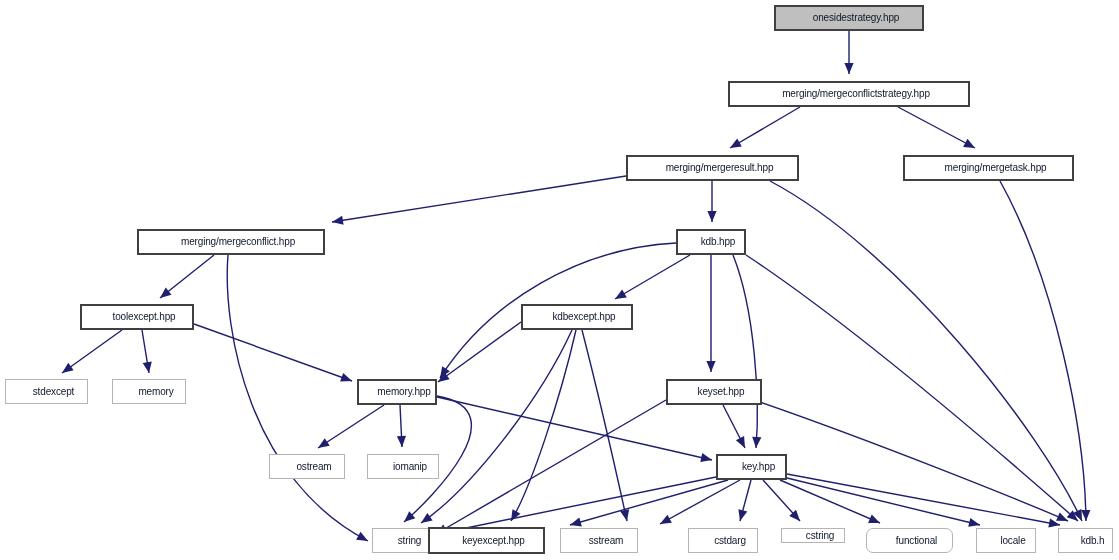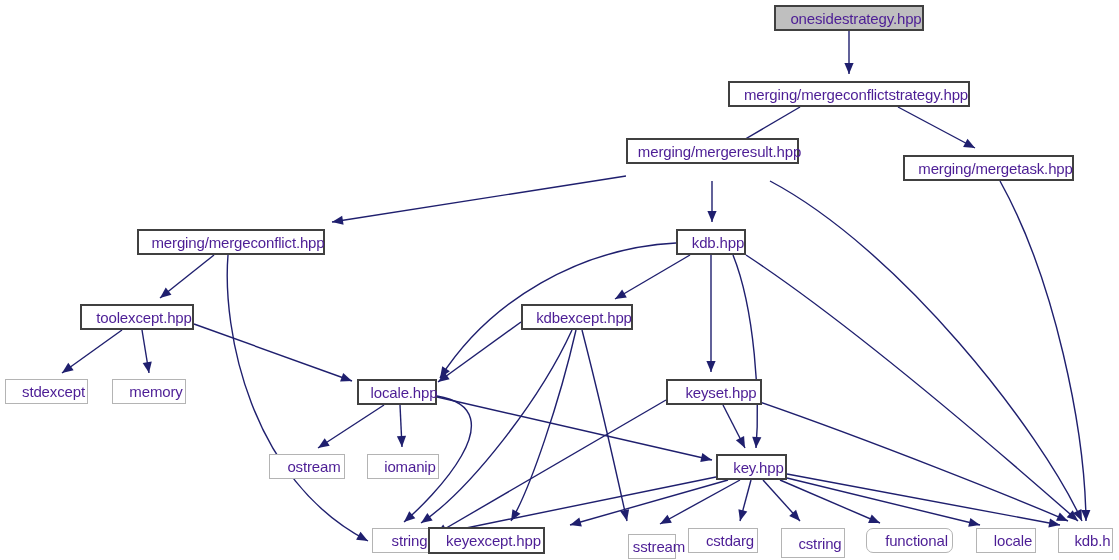--- a/index.html
+++ b/index.html
@@ -32,22 +32,22 @@
     stroke: none;
   }
   .node-box {
     position: absolute;
     box-sizing: border-box;
     display: flex;
     align-items: center;
     justify-content: center;
     background: #ffffff;
     border: 1px solid #b4b4b4;
-    font-size: 15px;
-    color: #4c1d95;
+    font-size: 10px;
+    color: #0f172a;
     white-space: nowrap;
     line-height: 1;
     letter-spacing: -0.15px;
     padding-left: 14px;
   }
   .node-box.strong {
     border: 2px solid #404040;
   }
   .node-box.root {
     border: 2px solid #404040;
@@ -208,21 +208,21 @@
         <polygon class="arrow-head" points="0,0 -11,-4.6 -11,4.6" transform="translate(1060,525) rotate(10.581559969357448)"></polygon>
       </g>
     </svg>
   <div id="node-layer">
       <div class="node-box root" style="left: 774px; top: 5px; width: 150px; height: 26px;">
         <span class="node-label">onesidestrategy.hpp</span>
       </div>
       <div class="node-box strong" style="left: 728px; top: 81px; width: 242px; height: 26px;">
         <span class="node-label">merging/mergeconflictstrategy.hpp</span>
       </div>
-      <div class="node-box strong" style="left: 626px; top: 138px; width: 173px; height: 26px;">
+      <div class="node-box strong" style="left: 626px; top: 155px; width: 173px; height: 26px;">
         <span class="node-label">merging/mergeresult.hpp</span>
       </div>
       <div class="node-box strong" style="left: 903px; top: 155px; width: 171px; height: 26px;">
         <span class="node-label">merging/mergetask.hpp</span>
       </div>
       <div class="node-box strong" style="left: 137px; top: 229px; width: 188px; height: 26px;">
         <span class="node-label">merging/mergeconflict.hpp</span>
       </div>
       <div class="node-box strong" style="left: 676px; top: 229px; width: 70px; height: 26px;">
         <span class="node-label">kdb.hpp</span>
@@ -233,47 +233,47 @@
       <div class="node-box strong" style="left: 521px; top: 304px; width: 112px; height: 26px;">
         <span class="node-label">kdbexcept.hpp</span>
       </div>
       <div class="node-box" style="left: 5px; top: 379px; width: 83px; height: 25px;">
         <span class="node-label">stdexcept</span>
       </div>
       <div class="node-box" style="left: 112px; top: 379px; width: 74px; height: 25px;">
         <span class="node-label">memory</span>
       </div>
       <div class="node-box strong" style="left: 357px; top: 379px; width: 80px; height: 26px;">
-        <span class="node-label">locale.hpp</span>
+        <span class="node-label">memory.hpp</span>
       </div>
       <div class="node-box strong" style="left: 666px; top: 379px; width: 96px; height: 26px;">
         <span class="node-label">keyset.hpp</span>
       </div>
       <div class="node-box" style="left: 269px; top: 454px; width: 76px; height: 25px;">
         <span class="node-label">ostream</span>
       </div>
       <div class="node-box" style="left: 367px; top: 454px; width: 72px; height: 25px;">
         <span class="node-label">iomanip</span>
       </div>
       <div class="node-box strong" style="left: 716px; top: 454px; width: 71px; height: 26px;">
         <span class="node-label">key.hpp</span>
       </div>
       <div class="node-box" style="left: 372px; top: 528px; width: 61px; height: 25px;">
         <span class="node-label">string</span>
       </div>
       <div class="node-box strong" style="left: 428px; top: 527px; width: 117px; height: 27px;">
         <span class="node-label">keyexcept.hpp</span>
       </div>
-      <div class="node-box" style="left: 628px; top: 528px; width: 48px; height: 25px; margin-top: 6px;">
+      <div class="node-box" style="left: 560px; top: 528px; width: 78px; height: 25px;">
         <span class="node-label">sstream</span>
       </div>
       <div class="node-box" style="left: 688px; top: 528px; width: 70px; height: 25px;">
         <span class="node-label">cstdarg</span>
       </div>
-      <div class="node-box" style="left: 781px; top: 528px; width: 64px; height: 30px;">
+      <div class="node-box" style="left: 781px; top: 528px; width: 64px; height: 15px;">
         <span class="node-label">cstring</span>
       </div>
       <div class="node-box" style="left: 866px; top: 528px; width: 87px; height: 25px; border-radius: 7px;">
         <span class="node-label">functional</span>
       </div>
       <div class="node-box" style="left: 976px; top: 528px; width: 60px; height: 25px;">
         <span class="node-label">locale</span>
       </div>
       <div class="node-box" style="left: 1058px; top: 528px; width: 55px; height: 25px;">
         <span class="node-label">kdb.h</span>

> _WORK TO BE COMPLETED_
The complete set of records should be written out again, pictures excluded.

> _THE ANSWER_
--- a/index.html
+++ b/index.html
@@ -32,22 +32,22 @@
     stroke: none;
   }
   .node-box {
     position: absolute;
     box-sizing: border-box;
     display: flex;
     align-items: center;
     justify-content: center;
     background: #ffffff;
     border: 1px solid #b4b4b4;
-    font-size: 15px;
-    color: #4c1d95;
+    font-size: 10px;
+    color: #0f172a;
     white-space: nowrap;
     line-height: 1;
     letter-spacing: -0.15px;
     padding-left: 14px;
   }
   .node-box.strong {
     border: 2px solid #404040;
   }
   .node-box.root {
     border: 2px solid #404040;
@@ -208,21 +208,21 @@
         <polygon class="arrow-head" points="0,0 -11,-4.6 -11,4.6" transform="translate(1060,525) rotate(10.581559969357448)"></polygon>
       </g>
     </svg>
   <div id="node-layer">
       <div class="node-box root" style="left: 774px; top: 5px; width: 150px; height: 26px;">
         <span class="node-label">onesidestrategy.hpp</span>
       </div>
       <div class="node-box strong" style="left: 728px; top: 81px; width: 242px; height: 26px;">
         <span class="node-label">merging/mergeconflictstrategy.hpp</span>
       </div>
-      <div class="node-box strong" style="left: 626px; top: 138px; width: 173px; height: 26px;">
+      <div class="node-box strong" style="left: 626px; top: 155px; width: 173px; height: 26px;">
         <span class="node-label">merging/mergeresult.hpp</span>
       </div>
       <div class="node-box strong" style="left: 903px; top: 155px; width: 171px; height: 26px;">
         <span class="node-label">merging/mergetask.hpp</span>
       </div>
       <div class="node-box strong" style="left: 137px; top: 229px; width: 188px; height: 26px;">
         <span class="node-label">merging/mergeconflict.hpp</span>
       </div>
       <div class="node-box strong" style="left: 676px; top: 229px; width: 70px; height: 26px;">
         <span class="node-label">kdb.hpp</span>
@@ -233,47 +233,47 @@
       <div class="node-box strong" style="left: 521px; top: 304px; width: 112px; height: 26px;">
         <span class="node-label">kdbexcept.hpp</span>
       </div>
       <div class="node-box" style="left: 5px; top: 379px; width: 83px; height: 25px;">
         <span class="node-label">stdexcept</span>
       </div>
       <div class="node-box" style="left: 112px; top: 379px; width: 74px; height: 25px;">
         <span class="node-label">memory</span>
       </div>
       <div class="node-box strong" style="left: 357px; top: 379px; width: 80px; height: 26px;">
-        <span class="node-label">locale.hpp</span>
+        <span class="node-label">memory.hpp</span>
       </div>
       <div class="node-box strong" style="left: 666px; top: 379px; width: 96px; height: 26px;">
         <span class="node-label">keyset.hpp</span>
       </div>
       <div class="node-box" style="left: 269px; top: 454px; width: 76px; height: 25px;">
         <span class="node-label">ostream</span>
       </div>
       <div class="node-box" style="left: 367px; top: 454px; width: 72px; height: 25px;">
         <span class="node-label">iomanip</span>
       </div>
       <div class="node-box strong" style="left: 716px; top: 454px; width: 71px; height: 26px;">
         <span class="node-label">key.hpp</span>
       </div>
       <div class="node-box" style="left: 372px; top: 528px; width: 61px; height: 25px;">
         <span class="node-label">string</span>
       </div>
       <div class="node-box strong" style="left: 428px; top: 527px; width: 117px; height: 27px;">
         <span class="node-label">keyexcept.hpp</span>
       </div>
-      <div class="node-box" style="left: 628px; top: 528px; width: 48px; height: 25px; margin-top: 6px;">
+      <div class="node-box" style="left: 560px; top: 528px; width: 78px; height: 25px;">
         <span class="node-label">sstream</span>
       </div>
       <div class="node-box" style="left: 688px; top: 528px; width: 70px; height: 25px;">
         <span class="node-label">cstdarg</span>
       </div>
-      <div class="node-box" style="left: 781px; top: 528px; width: 64px; height: 30px;">
+      <div class="node-box" style="left: 781px; top: 528px; width: 64px; height: 15px;">
         <span class="node-label">cstring</span>
       </div>
       <div class="node-box" style="left: 866px; top: 528px; width: 87px; height: 25px; border-radius: 7px;">
         <span class="node-label">functional</span>
       </div>
       <div class="node-box" style="left: 976px; top: 528px; width: 60px; height: 25px;">
         <span class="node-label">locale</span>
       </div>
       <div class="node-box" style="left: 1058px; top: 528px; width: 55px; height: 25px;">
         <span class="node-label">kdb.h</span>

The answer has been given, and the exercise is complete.